▸ Extracted records:
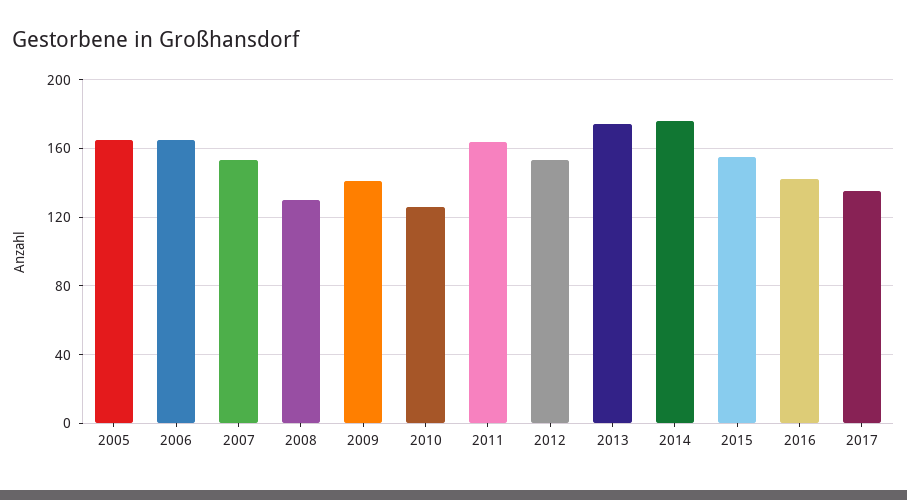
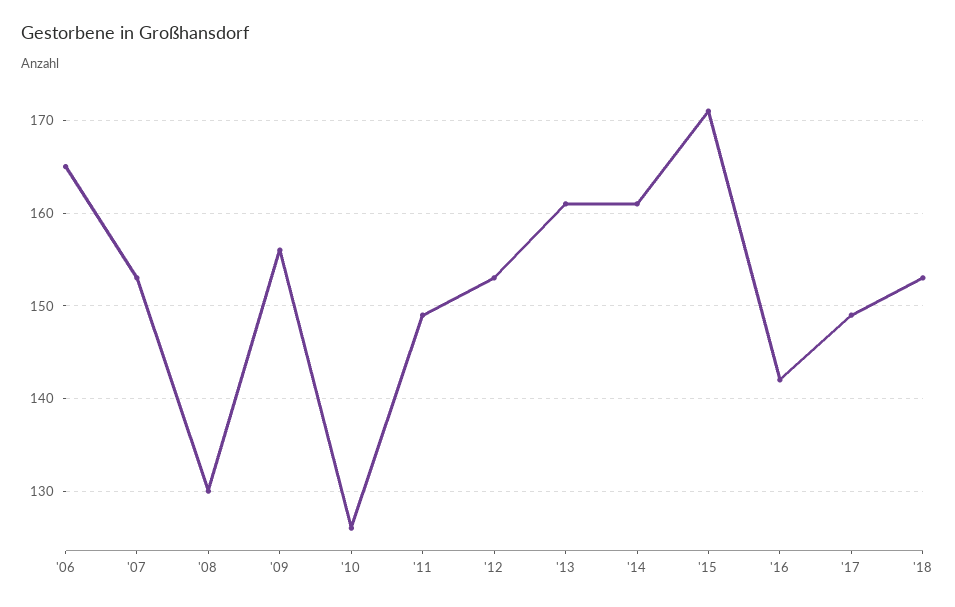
2005: 165 -> none
2009: 140 -> 156
2011: 165 -> 149
2013: 175 -> 161
2014: 175 -> 161
2015: 155 -> 171
2017: 135 -> 149
'18: none -> 153

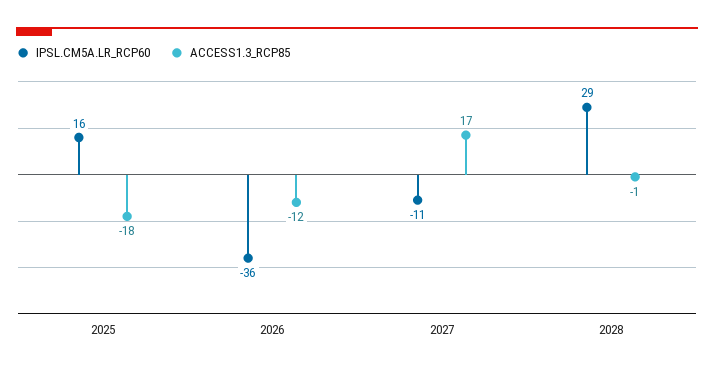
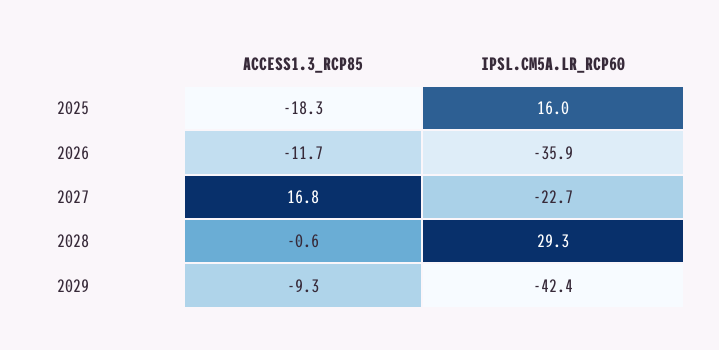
IPSL.CM5A.LR_RCP60, 2027: -11 -> -22.7
ACCESS1.3_RCP85, 2029: none -> -9.3
IPSL.CM5A.LR_RCP60, 2029: none -> -42.4

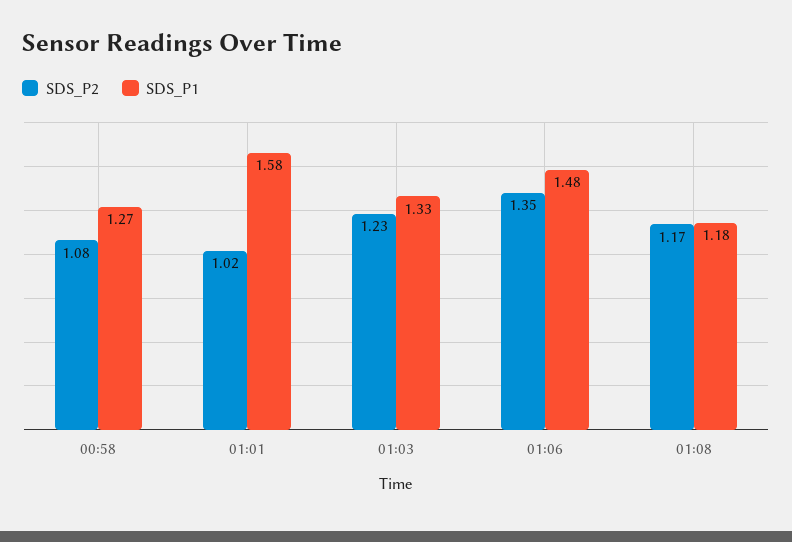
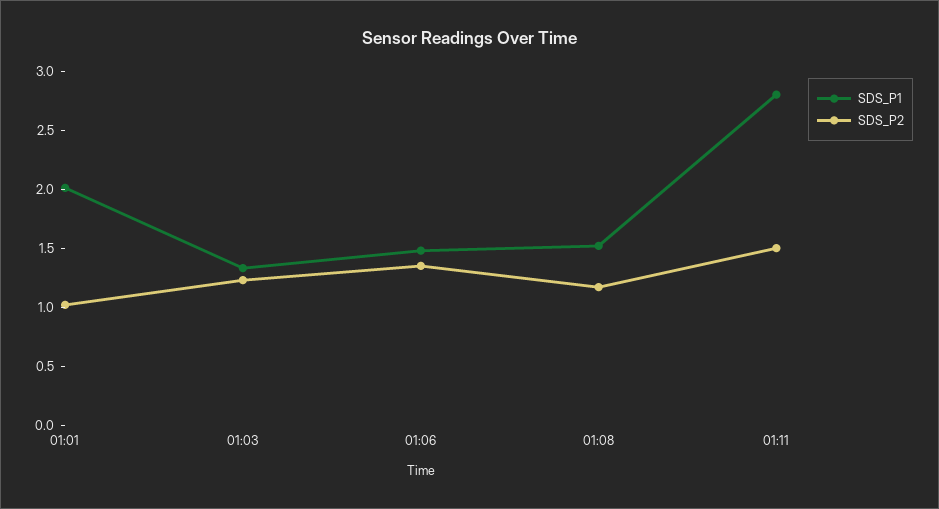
SDS_P2, 00:58: 1.08 -> none
SDS_P1, 00:58: 1.27 -> none
SDS_P1, 01:01: 1.58 -> 2
SDS_P1, 01:08: 1.18 -> 1.5
SDS_P1, 01:11: none -> 2.8
SDS_P2, 01:11: none -> 1.5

▸ Your task: Among the lines of the preceding data, which ones hold the word "none"? List them.

▸ Your solution:
2005: 165 -> none
'18: none -> 153
ACCESS1.3_RCP85, 2029: none -> -9.3
IPSL.CM5A.LR_RCP60, 2029: none -> -42.4
SDS_P2, 00:58: 1.08 -> none
SDS_P1, 00:58: 1.27 -> none
SDS_P1, 01:11: none -> 2.8
SDS_P2, 01:11: none -> 1.5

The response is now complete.